Rebellion of the Dead is a call to acknowledge the power of the feminine, the power of intuition in a woman, in a world where the feminist revolution is unfinished, writes Uma Nair.



Global critics and scholars have hailed her as the pioneering visual artist of performance, video art and installation in India. In inviting Nalini Malani to the Center Pompidou for a dedicated retrospective, "The Rebellion of the Dead", Malani stands high and tall as one of India's greatest artists – this high priestess of contemporary art unveils work that spans 50 years. At Pompidou Parisians and media are studying highlights of her work on utopias and dystopias.

Curators at the Pompidou have designed this epic culling as one that looks at Nalini Malani's work from both a non-chronological and a thematic angle. The exhibition unveiling like a maze of brilliance tackles various concepts that underlie her Å“uvre: utopia, dystopia, her vision of India and most importantly the role of women in the world.

Explorative investigation
The result of the Partition of India in 1947 has had a lifelong traumatic effect on Malani's family, whose experiences as refugees continue to inform her art practice. But her experiences become a springboard of aesthetics that are born out of research and reading and collaborative legacies. In a world where the spotlight is turning on violence against women and sexual mores Malani's explorative investigation of female subjectivity and her profound condemnation of violence — in its insidious and mass forms — is a constant reminder of the vulnerabilities and precariousness of life and human existence.
Inherited iconographies
Techniques and explorations are her hallmarks of insignia over the years.
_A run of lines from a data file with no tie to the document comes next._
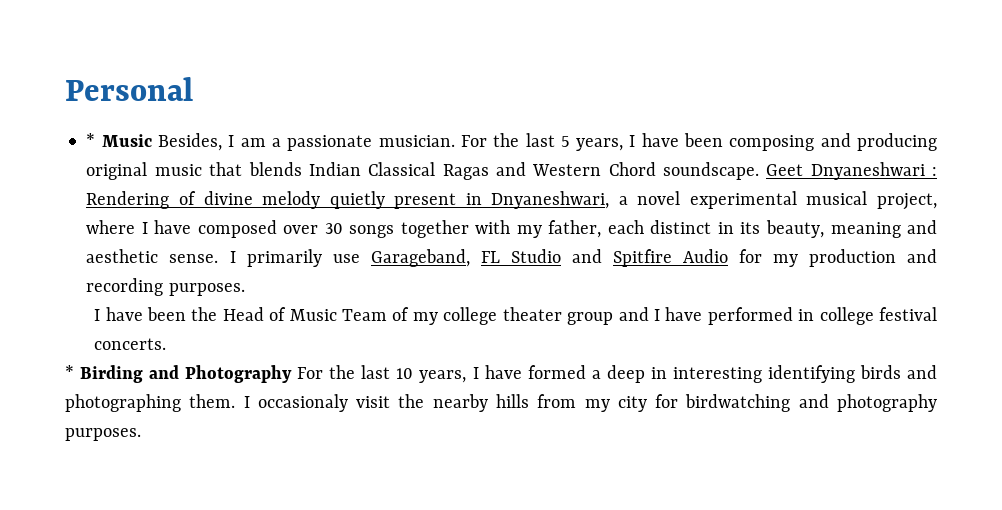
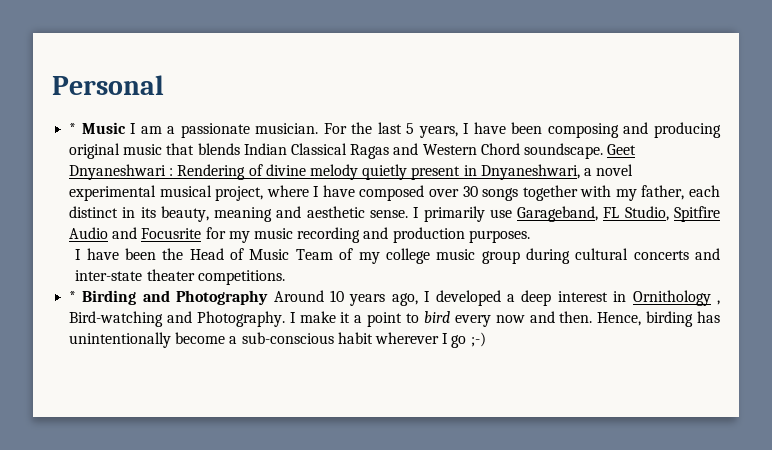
[158,133,223,151] Besides, -> (126, 128) none
[510,249,937,267] [86,278,164,296] Studio and Spitfire Audio for my production and recording -> [624,206,720,222] [69,227,465,243] Studio, Spitfire Audio and Focusrite for my music recording and production
[502,307,937,325] [94,338,167,350] [65,365,937,383] [65,394,938,412] [65,428,141,441] theater group and I have performed in college festival concerts. // * Birding and Photography For the last 10 years, I have formed a deep in interesting identifying birds and photographing them. I occasionaly visit the nearby hills from my city for birdwatching and photography purposes. -> [436,248,720,264] [75,269,285,285] [69,290,720,306] [69,311,720,327] [69,332,486,348] music group during cultural concerts and inter-state theater competitions. // * Birding and Photography Around 10 years ago, I developed a deep interest in Ornithology , Bird-watching and Photography. I make it a point to bird every now and then. Hence, birding has unintentionally become a sub-conscious habit wherever I go ;-)

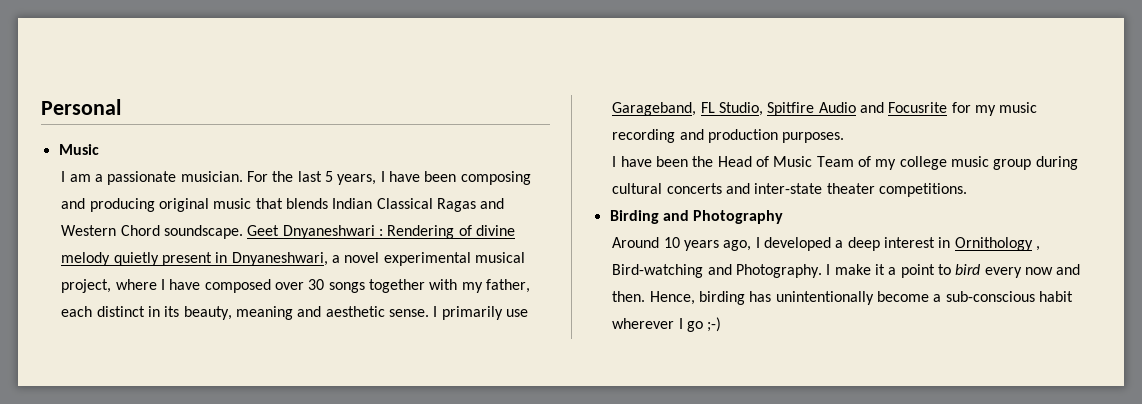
[69,122,126,134] * Music -> [58,144,99,155] Music //
[69,291,77,302] * -> (968, 190) none
(269, 297) none -> (784, 217) //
In her art, she places inherited iconographies and cherished cultural stereotypes under pressure.
Global scholars have appreciated and recognised that Malani has been a frontrunner in illustrating her point of view as unwaveringly urban and internationalist, and she has also been unsparing in her condemnation of a cynical nationalism that exploits the beliefs of the masses. Here at the Pompidou, her show is an encyclopaedia of art history that rivets in the mappings of fantasia as it flows through the course of credibility and insight.
Malani's collaborations in performance, theatre and publishing with thinkers such as social-cultural anthropologist Dr Arjun Appadurai, actress Alaknanda Samarth, Butoh dancer Harada Nobuo and theatre director Dr Anuradha Kapur are a testament to her constant seeking of interdisciplinary forms to best investigate and communicate personal and political issues.
Her work exists as a temporal and corporeal confrontation of the past, present and future; a dynamic synthesis of memory, fable, truth, myth, trauma and resistance. It is an eloquent and elegant construction of a new lingua franca of imagination and form, and of phenomena and meaning even as it speaks to us about novel manifestations of telling many tales through the past and the present.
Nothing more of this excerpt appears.